Don't shorten. Not all links need shortening. Twitter automatically wraps URLs in t.co regardless. SMS character limits matter less now that most carriers support concatenated messages. Print and packaging benefit from QR codes, which can encode arbitrarily long URLs without needing a shortener at all. (We have a QR generator that does exactly this — encode the long URL directly, skip the shortener.)

A reasonable policy

A pragmatic approach we use ourselves:

  1. Do shorten for one-off social media posts, link tracking on a marketing campaign you'll review in 30 days, anything where vanity matters more than longevity.
  2. Don't shorten for citations, documentation, articles meant to last, anything in print that won't be reprintable, anything you'd be sad to find broken in 2030.
  3. Always use a branded domain for shortening tied to your brand. bit.ly/your-thing looks like every other random short URL; your.co/thing does not.
  4. Encode the long URL directly into QR codes. It is almost always small enough to fit, and you cut out a point of failure.
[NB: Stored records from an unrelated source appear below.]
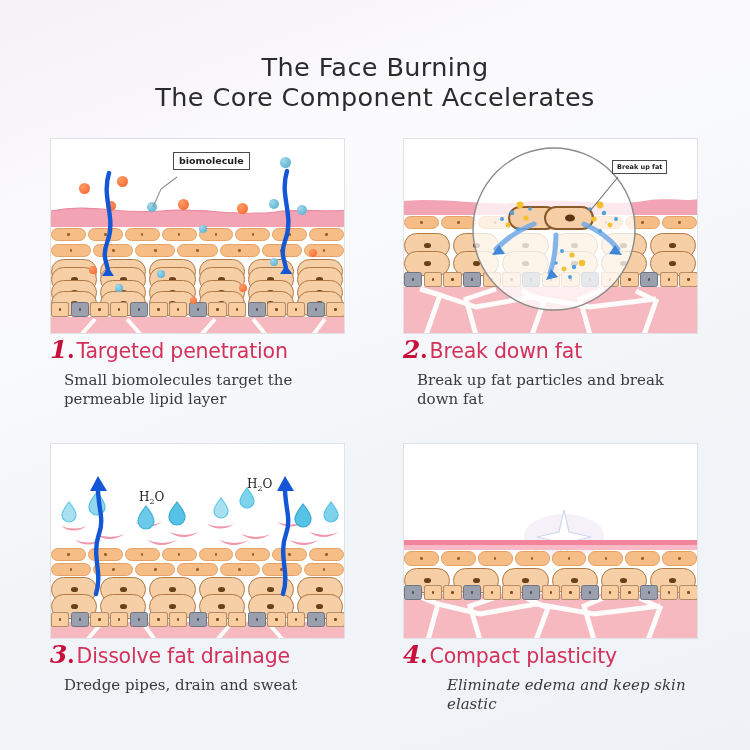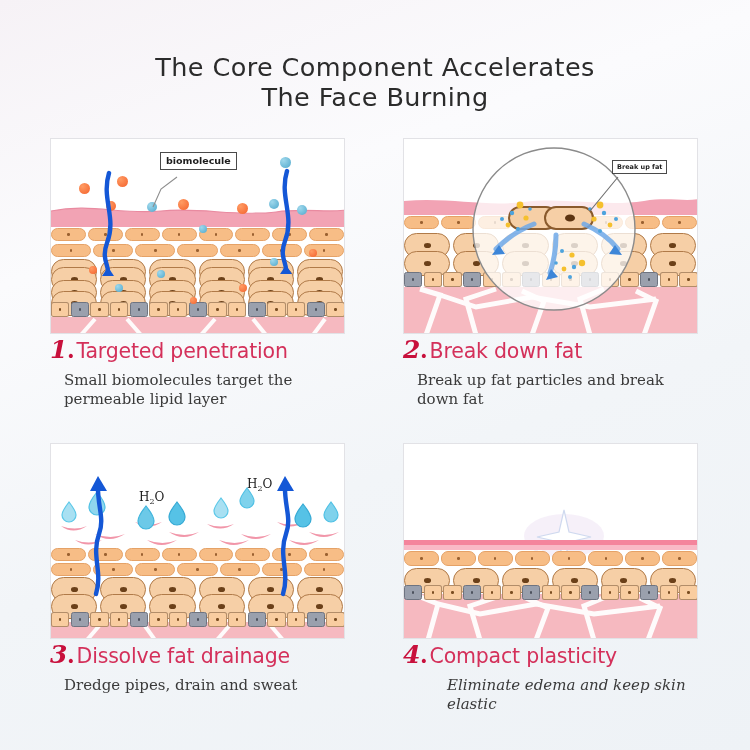--- a/index.html
+++ b/index.html
@@ -196,8 +196,8 @@
 <div id="page">
 
   <div class="title-block">
+    <div class="title-line">The Face Burning</div>
     <div class="title-line">The Core Component Accelerates</div>
-    <div class="title-line">The Face Burning</div>
   </div>
 
   <div class="card card-1">

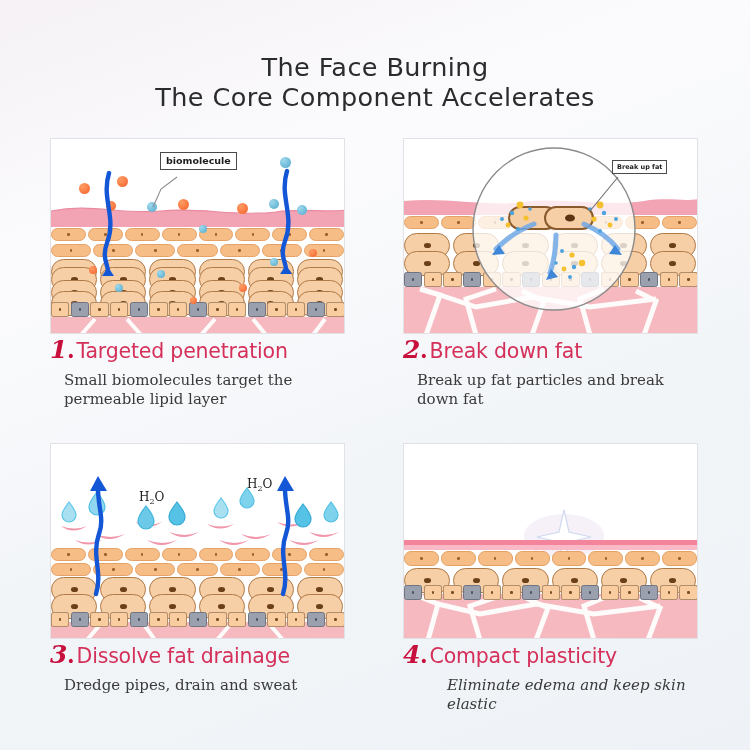--- a/index.html
+++ b/index.html
@@ -313,7 +313,7 @@
         <path d="M102,68 L110,50 L126,38" fill="none" stroke="#8d8d8d" stroke-width="1.1"></path>
       </svg>
 
-      <div class="callout callout-bio" style="left:109px; top:13px;">biomolecule</div>
+      <div class="callout callout-bio" style="left:122px; top:13px;">biomolecule</div>
     </div>
 
     <div class="caption-head">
The web works best when its links last. Free shorteners trade longevity for convenience and the trade is often a fair one — but only if you know the deal.

Further reading

The companion piece to this is How URL shorteners actually work, which describes the mechanism behind the service. And if you've come around to the QR-as-alternative argument, the Tryst Link QR generator will encode any URL — long or short — without sending it to a server.

Frequently asked

Are free URL shorteners actually free?
They are free in the sense that you do not pay money. They are not free in the sense that the service typically logs every click, builds advertising profiles from the data, and reserves the legal right to remove or redirect your links. If a service is free, the link analytics are usually the product.
What happens to short URLs when a service shuts down?
They die. When a URL shortening service shuts down, every short URL pointing to it returns an error or redirects somewhere unrelated. Google retired goo.gl in 2025, breaking billions of links across the web. There is no industry mechanism to preserve short URLs across service deaths.
What is link rot and how does shortening make it worse?
Link rot is the gradual decay of working URLs over time as pages move or sites disappear. URL shorteners add a second point of failure: even if the destination still exists, the short URL stops working when the shortener does. A study of academic papers found that links shortened through one service had failure rates twice as high as direct links over the same period.